Written evidence to be reported to the House
Housing and Regeneration Bill
12:00 pm
David Orr: The answer to your first question is I think, on balance, that there is too much rather than too little regulation of the way in which housing associations dispose of their assets. At present, before disposing of anything it is necessary to have the consent of the regulator. We do not argue that there should be no regulation of disposals, but we do think that there should be more opportunity for class decisions, if you like, so that if for example garages are being sold, that might happen without the specific consent of the regulator for every individual transaction.
I think that where housing associations dispose of assets it is in pursuit of their business plans. That is also part of the present regulatory environment. If assets are disposed of it is necessary to be able to demonstrate that the proceeds from that sale are being used for proper purposes, for investing in stock or for cross-subsidising against new social rented homes. If you or any of your parliamentary colleagues had evidence that sales were being made merely to bolster reserves, we would be disappointed. That is highly unusual and I do not think that that is how things happen at present.

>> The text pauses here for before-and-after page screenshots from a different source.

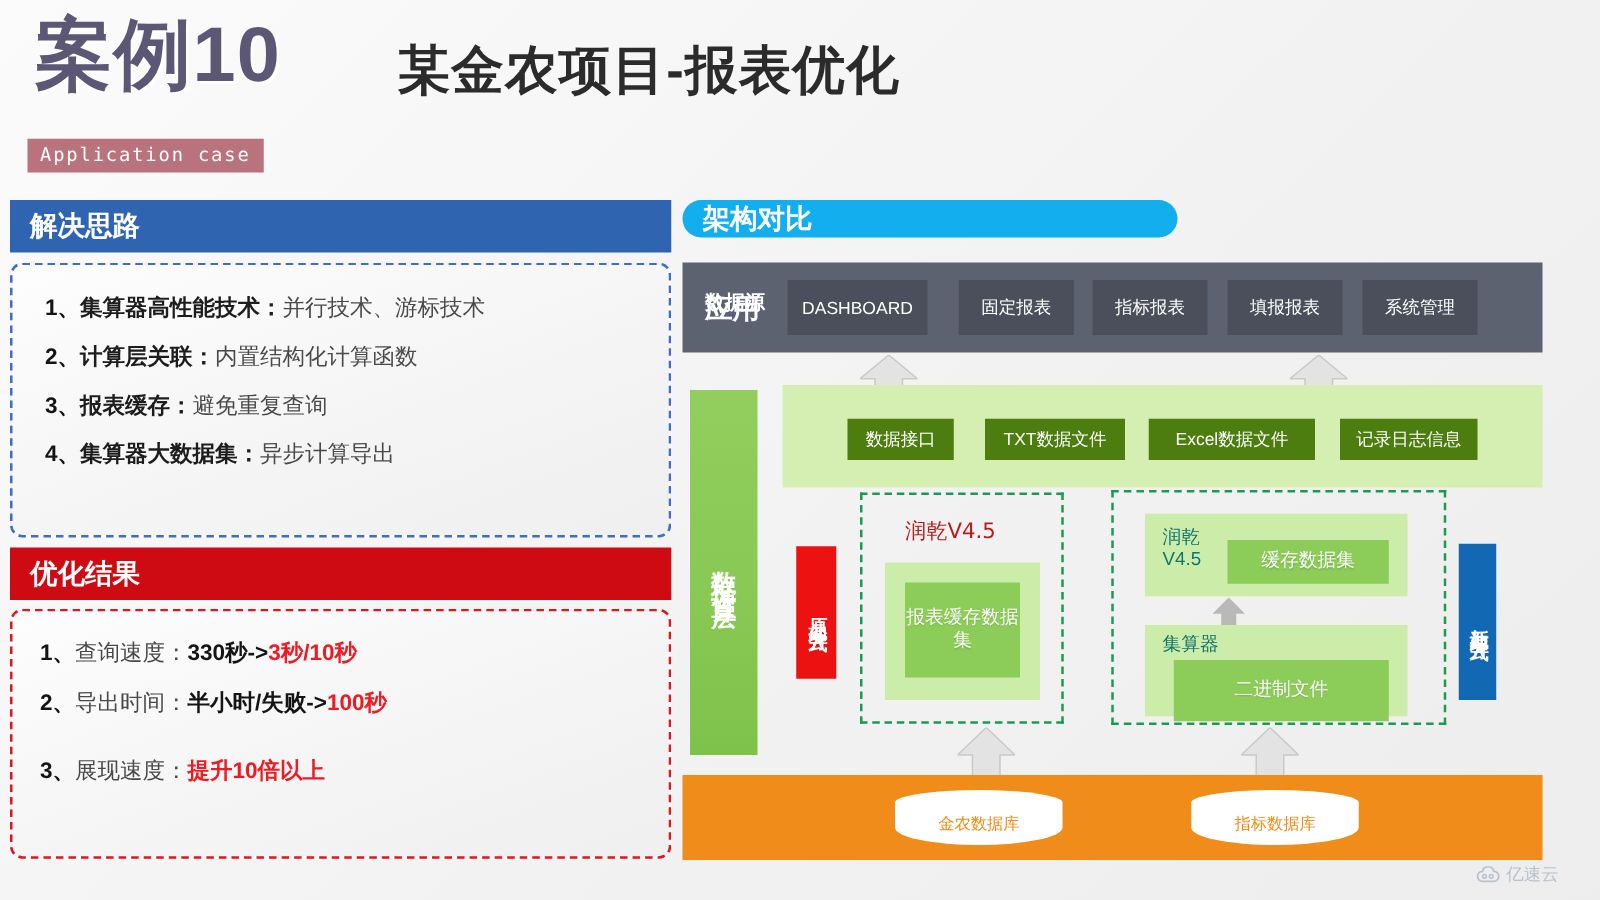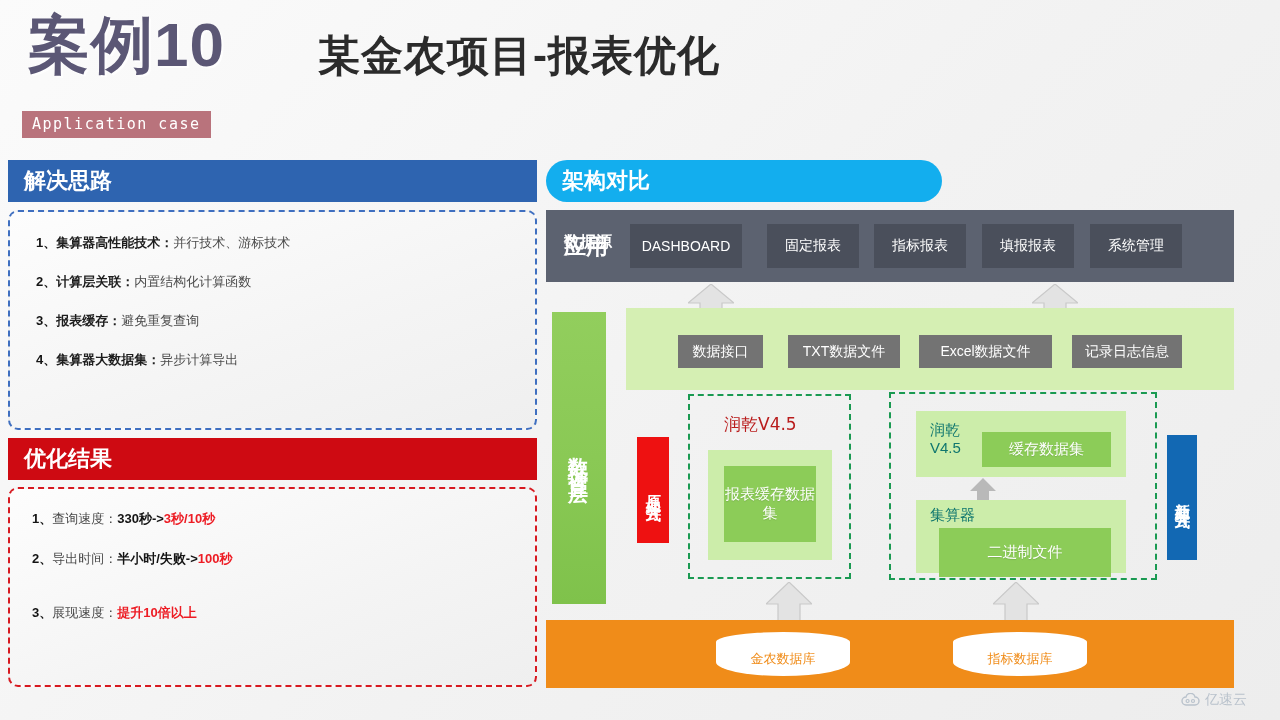--- a/index.html
+++ b/index.html
@@ -33,31 +33,31 @@
   }
 
   
   .panel-head{
     position:absolute;color:#fff;font-weight:bold;
     display:flex;align-items:center;
     padding-left:16px;box-sizing:border-box;
   }
   .ph-blue{left:8px;top:160px;width:529px;height:42px;background:#2e64b0;font-size:22px;}
   .ph-red{left:8px;top:438px;width:529px;height:42px;background:#ce0a12;font-size:22px;}
-  .ph-cyan{left:546px;top:160px;width:396px;height:42px;background:#13aeee;font-size:22px;border-radius:21px;}
+  .ph-cyan{left:546px;top:160px;width:396px;height:30px;background:#13aeee;font-size:22px;border-radius:21px;}
 
   
   .dash-box{
     position:absolute;box-sizing:border-box;border-radius:10px;
     background:linear-gradient(160deg,#fdfdfd 0%,#f4f4f4 60%,#efefef 100%);
   }
   .db-blue{left:8px;top:210px;width:529px;height:220px;border:2px dashed #3f6fc0;}
   .db-red{left:8px;top:487px;width:529px;height:200px;border:2px dashed #d71920;}
 
-  .li{position:absolute;font-size:13px;color:#3a3a3a;white-space:nowrap;}
+  .li{position:absolute;font-size:18px;color:#3a3a3a;white-space:nowrap;}
   .li b{font-weight:bold;color:#1d1d1d;}
   .li .num{font-weight:bold;color:#141414;}
   .li .red{color:#ed1c24;font-weight:bold;}
   .li .blk{color:#141414;font-weight:bold;}
   .li .lite{color:#4a4a4a;font-weight:normal;}
 
   
   .arch{position:absolute;left:546px;top:210px;width:688px;height:478px;}
 
   .app-bar{
@@ -87,21 +87,21 @@
     color:#fff;font-size:20px;font-weight:bold;
     writing-mode:vertical-rl;letter-spacing:7px;
   }
 
   .lg-strip{
     position:absolute;left:80px;top:98px;width:608px;height:82px;
     background:#d5efb3;
   }
   .blue-chip{
     position:absolute;top:125px;height:33px;
-    background:#737373;color:#fff;font-size:14px;
+    background:#4d7c0f;color:#fff;font-size:14px;
     display:flex;align-items:center;justify-content:center;
     box-sizing:border-box;
   }
 
   .gdash{
     position:absolute;box-sizing:border-box;
     border:2px dashed #1a9a52;background:transparent;
   }
   .gd-left{left:142px;top:184px;width:163px;height:185px;}
   .gd-right{left:343px;top:182px;width:268px;height:188px;}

You may not be aware that it is not at present possible to achieve the core objective of providing a new supply of high-quality rented housing without some cross-subsidy. Housing associations on average invest about £25,000 per unit of money that they raise, primarily from transfers of shared-ownership housing, towards the cost of rented and shared-ownership housing. That activity cannot be funded purely from present Government subsidy and private borrowing. There is that additional subsidy. You might say that that is a loss-making activity that under present arrangements can be managed only with that form of internal subsidy.